19. In its rejoinder, the Respondent insisted that the Claimant’s claim be rejected. To this end, it recalled the content of clause 6 of the agreement and argued that, by signing the agreement, the Claimant had waived his entitlement to the payment of the salary of August 2016. The Respondent further argued that the only reason why the Claimant had received that payment on the date of the signing of the agreement (i.e. 31 August 2016) was that the accounting department responsible for payments had not yet been made aware of the agreement. Consequently, according to the Respondent, the accounting department acted in the belief that the salary entitlement deriving from the contract signed on 22 January 2016 was still in force when it made the payment.
II. Considerations of the Dispute Resolution Chamber
1. First of all, the Dispute Resolution Chamber (hereinafter also referred to as Chamber or DRC) analysed whether it was competent to deal with the matter at stake. In this respect, the DRC took note that the present matter was submitted to FIFA on 31 January 2017. Consequently, the DRC concluded that the 2017 edition of the Rules Governing the Procedures of the Players’ Status Committee and the Dispute Resolution Chamber (hereinafter: the Procedural Rules) is applicable to the matter at hand (cf. art. 21 of the Procedural Rules).
2. Subsequently, the members of the Chamber referred to art. 3 par. 1 of the Procedural Rules and confirmed that in accordance with art. 24 par. 1 in combination with art. 22 lit. b) of the Regulations on the Status and Transfer of Players (edition 2016) the DRC is competent to deal with the matter at stake, which concerns an employment–related dispute with an international dimension between a player of Country B and a club of Country D.
3. Furthermore, the DRC analysed which edition of the Regulations on the Status and Transfer of Players should be applicable as to the substance of the matter. In this respect, the DRC confirmed that in accordance with art. 26 par. 1 and par. 2 of the Regulations on the Status and Transfer of Players (edition 2016) and considering that the present claim was lodged in front of FIFA on 31 January 2017, the 2016 edition of the Regulations on the Status and Transfer of Players (hereinafter: the Regulations) is applicable to the matter at hand as to the substance.
4. The competence of the DRC and the applicable regulations having been established, the members of the Chamber entered into the substance of the matter. In this respect, the Chamber started by acknowledging all the above-mentioned facts as well as the arguments and the documentation submitted by the parties. However, the Chamber emphasised that in the following considerations it will refer only to the facts, arguments and documentary evidence, which it considered pertinent for the assessment of the matter at hand.

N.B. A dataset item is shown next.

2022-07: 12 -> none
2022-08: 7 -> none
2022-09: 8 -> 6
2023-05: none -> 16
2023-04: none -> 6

5. In this respect, the DRC acknowledged that, on 22 January 2016, the parties signed an employment contract running until 31 May 2020. Furthermore, the members of the Chamber took note that on the occasion of the loan of the Claimant to Club F for the 2016-17 season, on 31 August 2016, the Claimant and the Respondent signed an agreement, in accordance with which the employment contract between the Claimant and the Respondent dated 22 January 2016 was suspended as from 30 August 2016 until 30 June 2017. In addition, the DRC acknowledged that, in accordance with this agreement, the parties agreed upon a remuneration of EUR 535,000, to be paid by the Respondent to the Claimant in 9 equal monthly instalments, from September 2016 until May 2017. The agreement further stipulates that the Claimant was still entitled to receive the championship bonus of EUR 150,000.
6. The members of the Chamber further noted that, according to clause 6 of the agreement, the Claimant waived his entitlement to remuneration provided for in the contract dated 22 January 2016 for the period running from 30 August 2016 until 30 June 2017, expressly including his salary for August 2016 in such waiver.

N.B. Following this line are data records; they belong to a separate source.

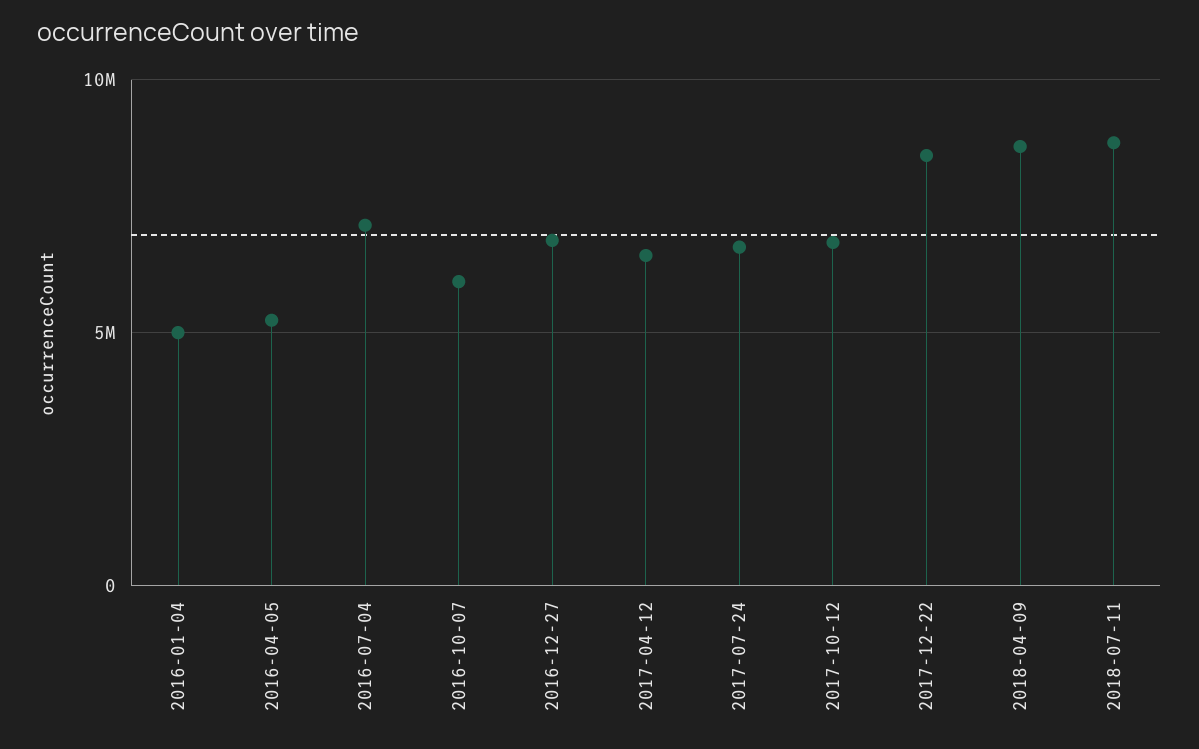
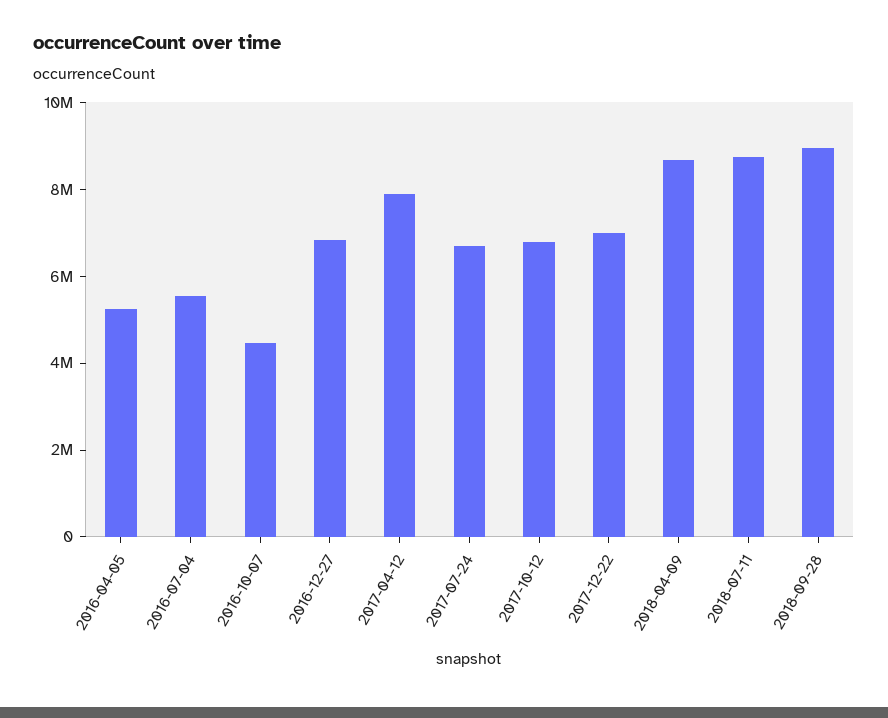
2016-01-04: 5000000 -> none
2016-07-04: 7000000 -> 5500000
2016-10-07: 6000000 -> 4500000
2017-04-12: 6500000 -> 8000000
2017-12-22: 8500000 -> 7000000
2018-09-28: none -> 9000000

7. In continuation, the DRC noted that the Claimant acknowledged having received the payments listed by the Respondent in its reply to the claim, namely EUR 150,000 as championship bonus and EUR 237,777.76 as salary entitlements, including a payment of EUR 90,000 on 31 August 2016. However, according to the Claimant, the amount of EUR 90,000 received on 31 August 2016 should not be considered remuneration due to him under the agreement, but would rather constitute the payment of the August 2016 salary in accordance with the contract signed by the parties on 22 January 2016. Therefore, the Claimant held that the Respondent still owes him EUR 59,444 as salary payment for September 2016 and EUR 30,155 as the remainder of the salary payment for October 2016.

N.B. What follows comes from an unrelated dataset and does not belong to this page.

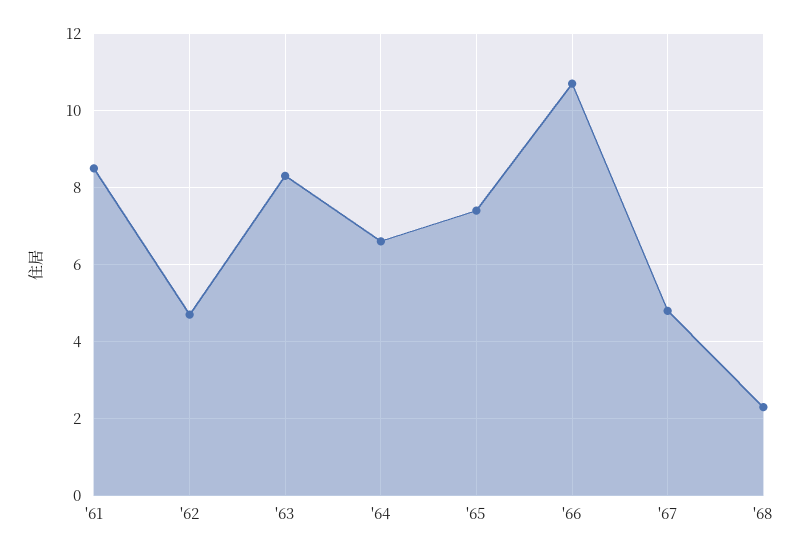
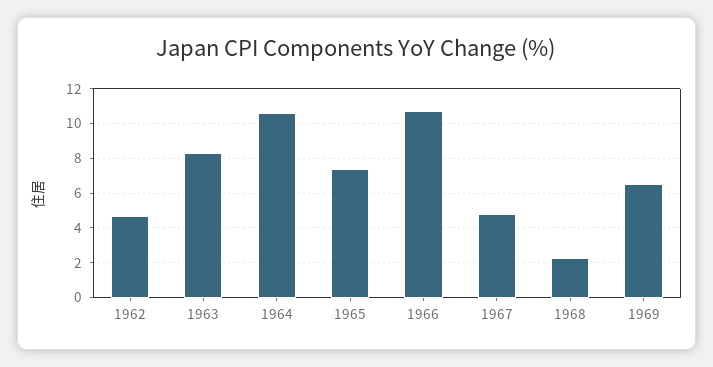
'61: 8.5 -> none
'64: 6.5 -> 10.5
1969: none -> 6.5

8. Furthermore, the Chamber noted that the Claimant explained that he did not intend to waive his entitlement to the salary of August 2016 and that he had signed the agreement without paying attention to clause 6 contained therein since, on the same day, he had received a payment of EUR 90,000 from the Respondent, assuming that said sum referred to his salary of August 2016, also in consideration of the payment description indicating “salary payment for [August] 2016”.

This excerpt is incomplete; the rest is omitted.